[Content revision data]

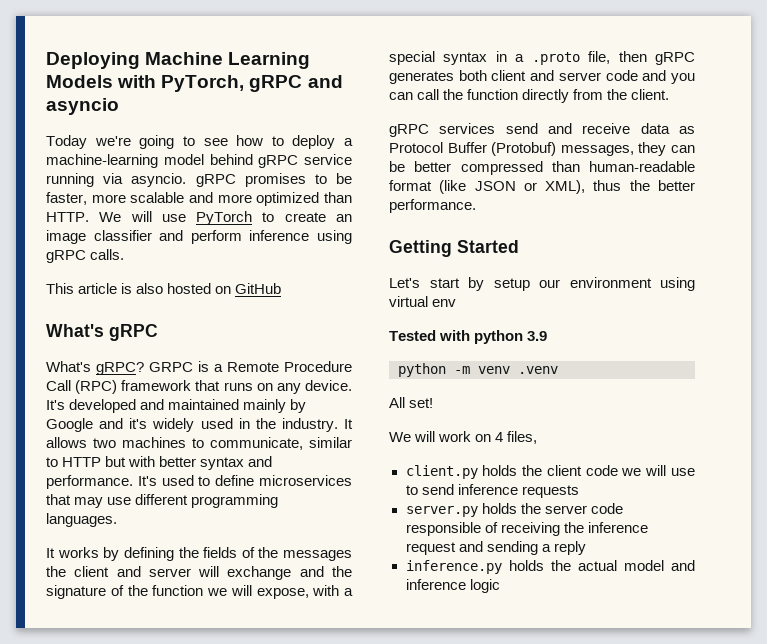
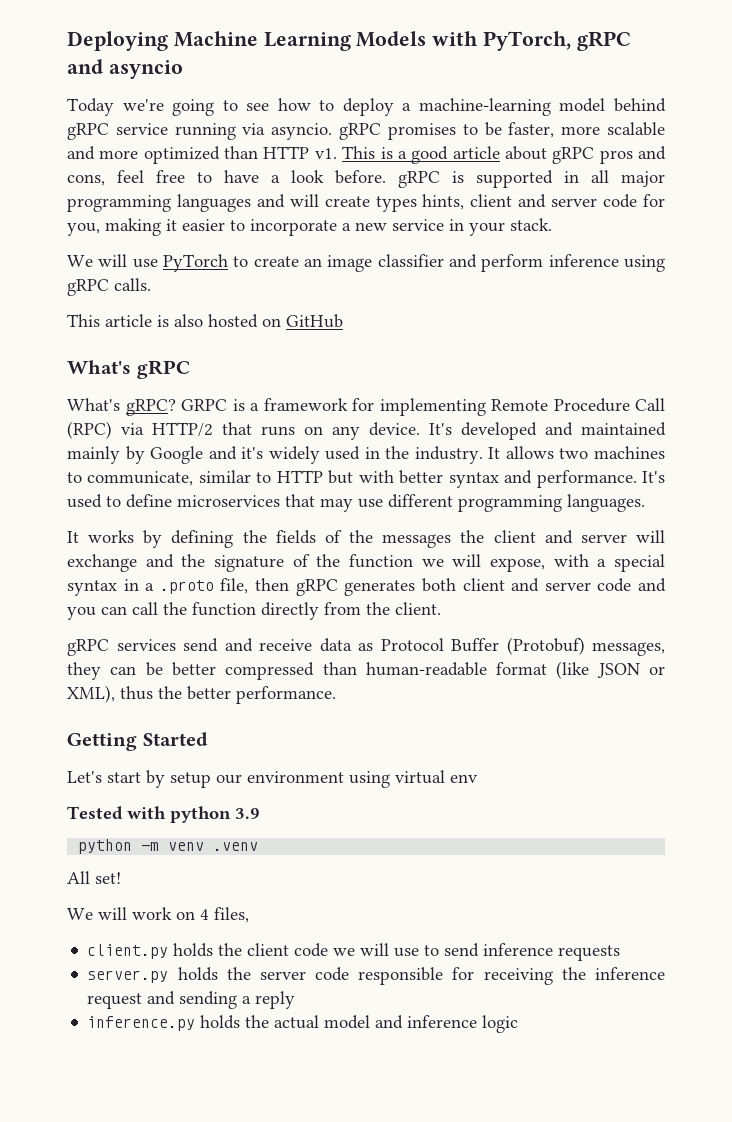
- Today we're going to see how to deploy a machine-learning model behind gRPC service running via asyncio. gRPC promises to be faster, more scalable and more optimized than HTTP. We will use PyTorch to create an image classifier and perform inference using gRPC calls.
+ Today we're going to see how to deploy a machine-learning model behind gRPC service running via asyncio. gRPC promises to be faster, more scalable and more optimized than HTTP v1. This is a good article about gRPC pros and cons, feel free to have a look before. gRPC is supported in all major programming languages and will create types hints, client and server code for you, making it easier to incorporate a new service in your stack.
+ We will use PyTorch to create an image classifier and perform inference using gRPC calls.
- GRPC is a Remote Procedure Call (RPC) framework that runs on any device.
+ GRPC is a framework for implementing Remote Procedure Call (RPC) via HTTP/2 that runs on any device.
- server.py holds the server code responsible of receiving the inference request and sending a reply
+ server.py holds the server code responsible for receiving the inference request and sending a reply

* * *

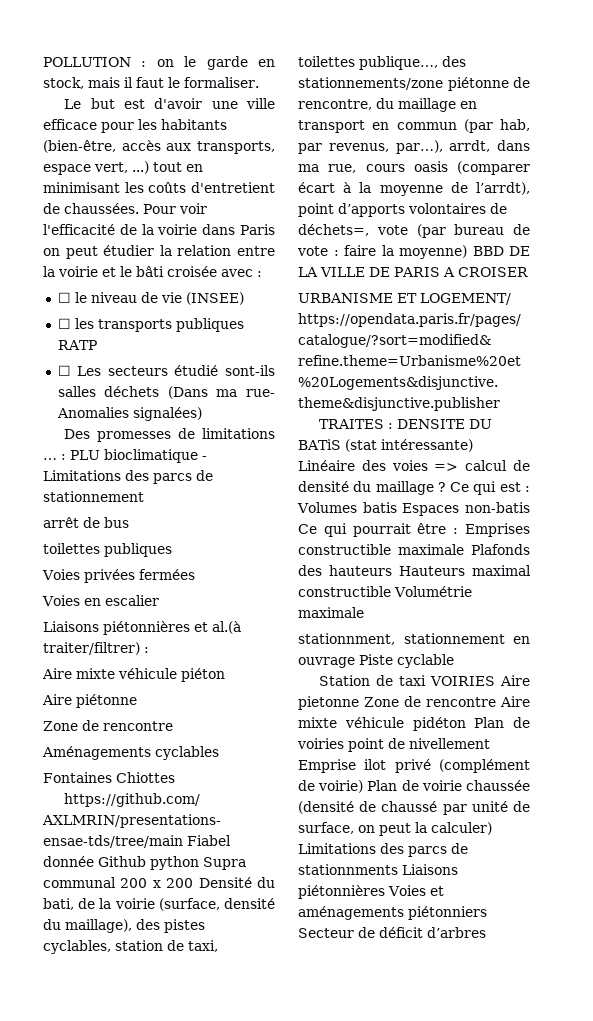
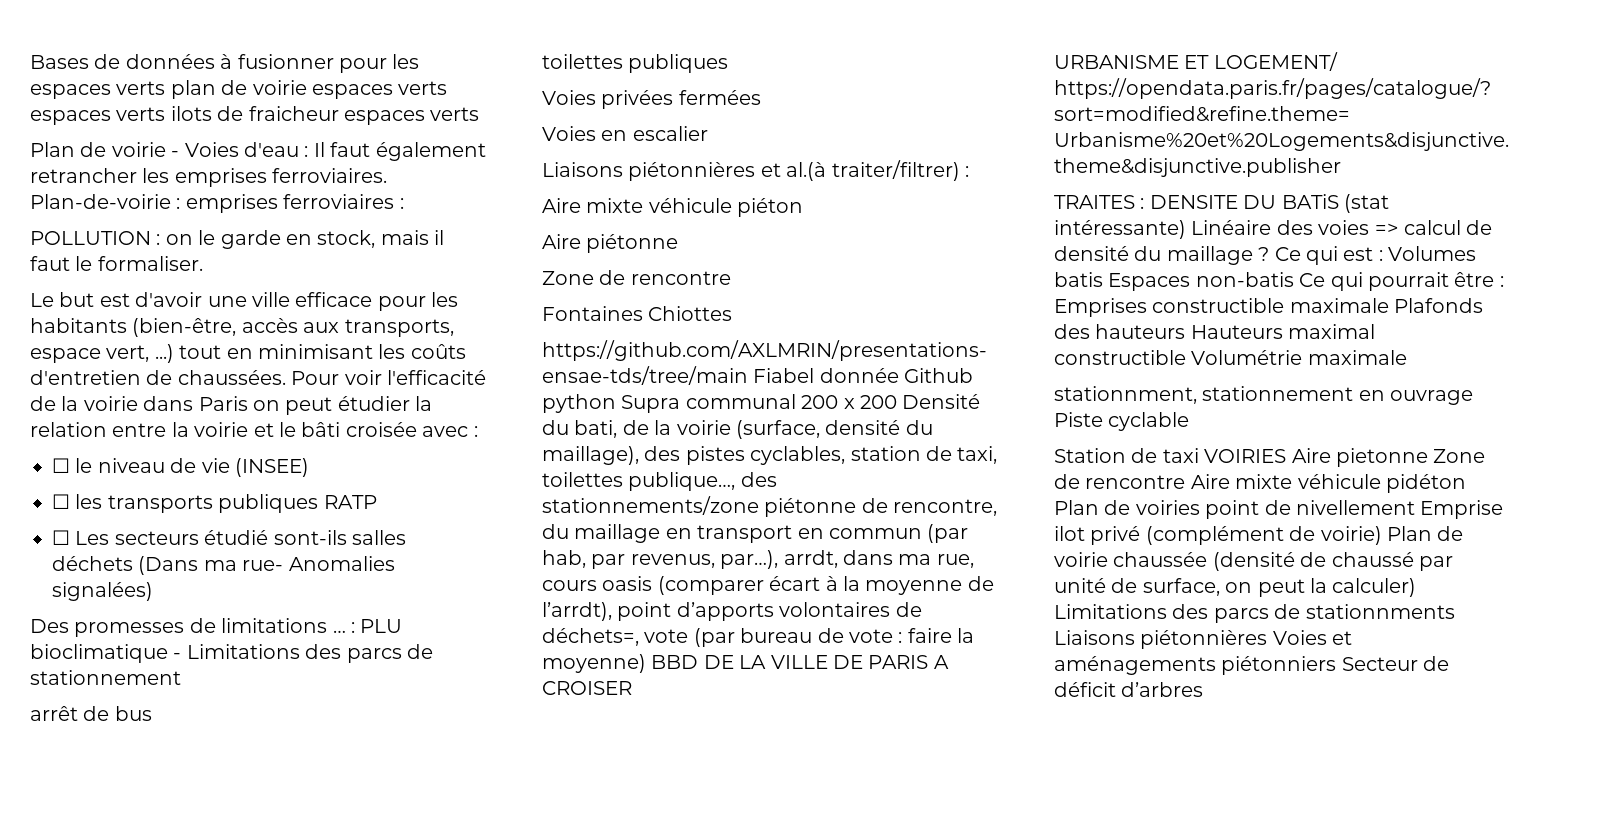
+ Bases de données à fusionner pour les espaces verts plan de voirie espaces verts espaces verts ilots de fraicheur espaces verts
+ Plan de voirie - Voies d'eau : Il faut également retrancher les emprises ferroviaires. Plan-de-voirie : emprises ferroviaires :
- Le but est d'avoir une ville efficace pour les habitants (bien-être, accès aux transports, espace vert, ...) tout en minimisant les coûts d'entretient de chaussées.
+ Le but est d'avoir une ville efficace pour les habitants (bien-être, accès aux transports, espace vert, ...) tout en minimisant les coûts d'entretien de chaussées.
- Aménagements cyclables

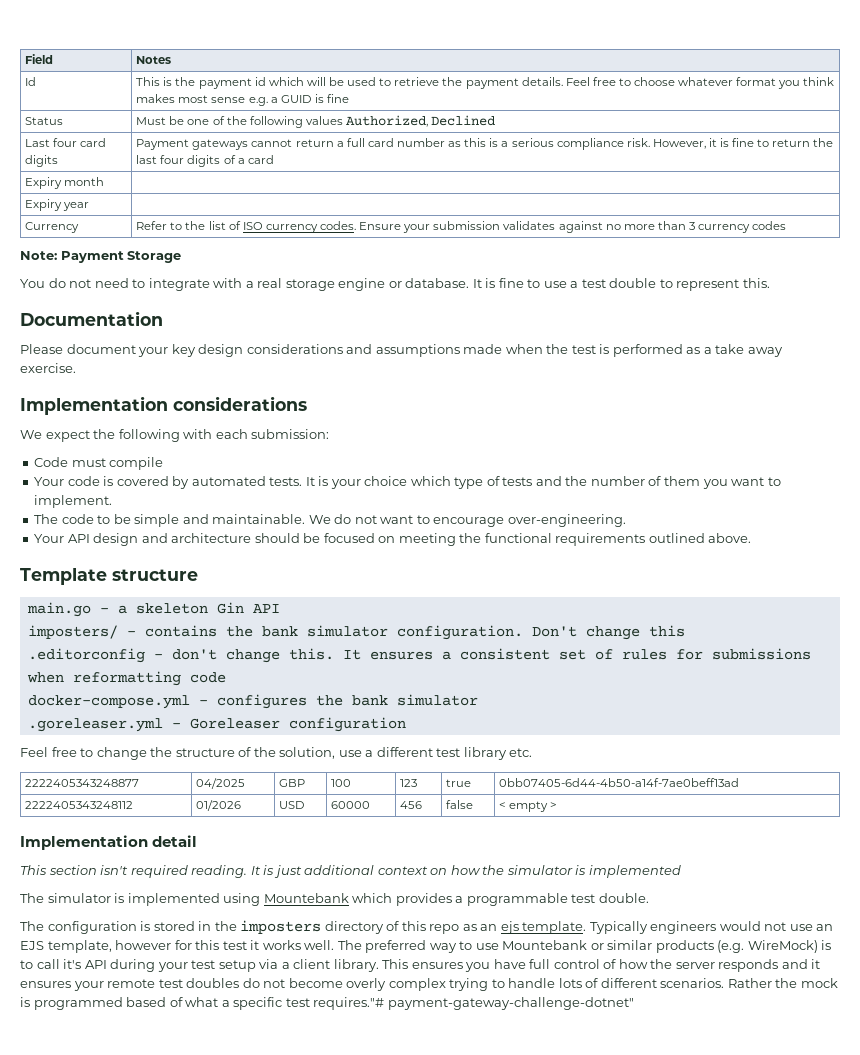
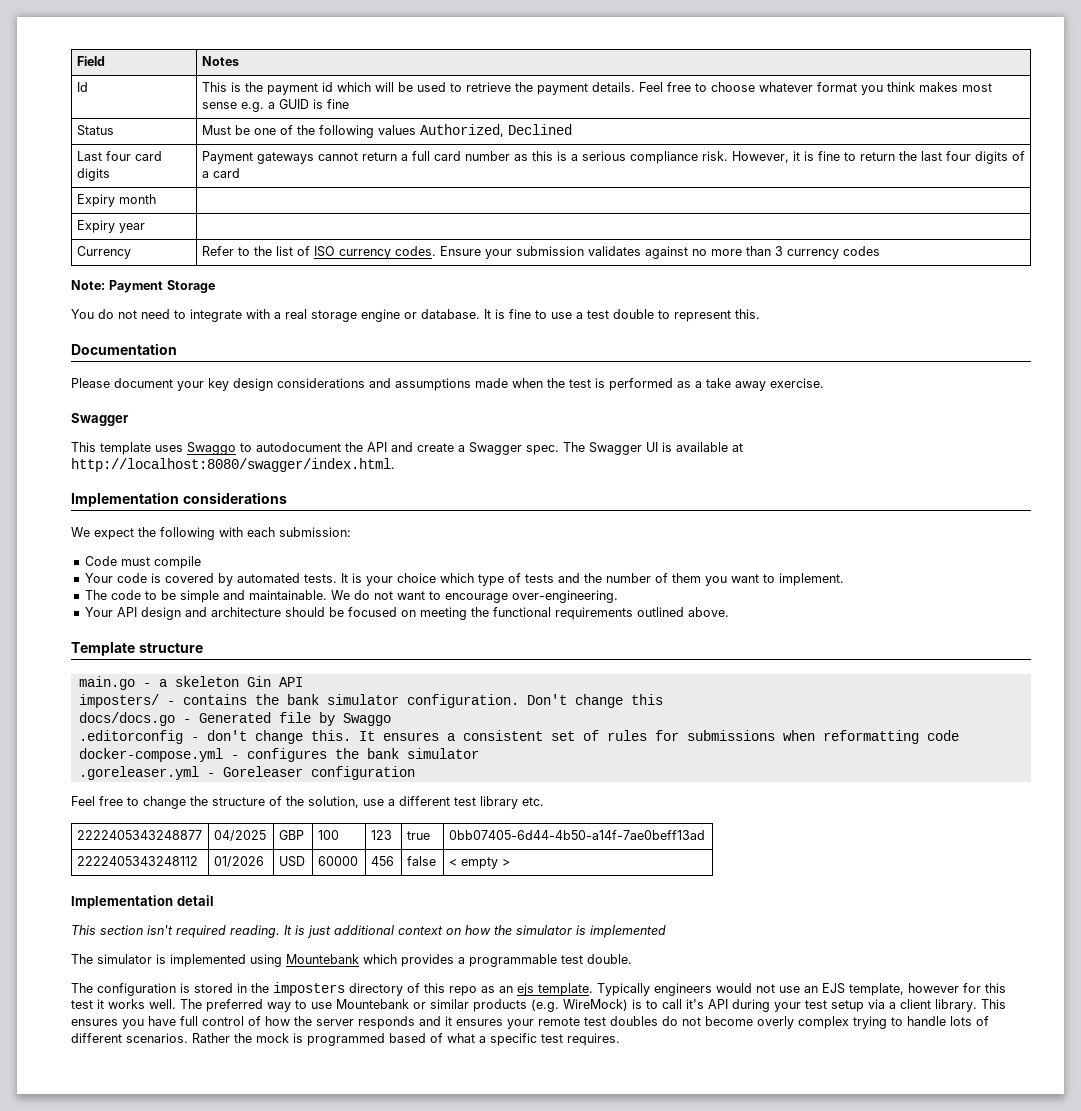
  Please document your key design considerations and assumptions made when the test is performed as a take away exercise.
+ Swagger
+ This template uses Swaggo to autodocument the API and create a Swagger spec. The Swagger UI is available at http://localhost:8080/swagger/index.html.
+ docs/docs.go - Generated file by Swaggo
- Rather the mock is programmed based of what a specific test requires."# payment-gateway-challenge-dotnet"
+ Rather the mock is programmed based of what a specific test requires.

BRIEF: Copy the lines above exactly, beginning at the line that has "HTTP/2 that runs on any device." and stopping after the line that has "code responsible for", and omit the rest.

RESPONSE TO THIS EXERCISE:
+ GRPC is a framework for implementing Remote Procedure Call (RPC) via HTTP/2 that runs on any device.
- server.py holds the server code responsible of receiving the inference request and sending a reply
+ server.py holds the server code responsible for receiving the inference request and sending a reply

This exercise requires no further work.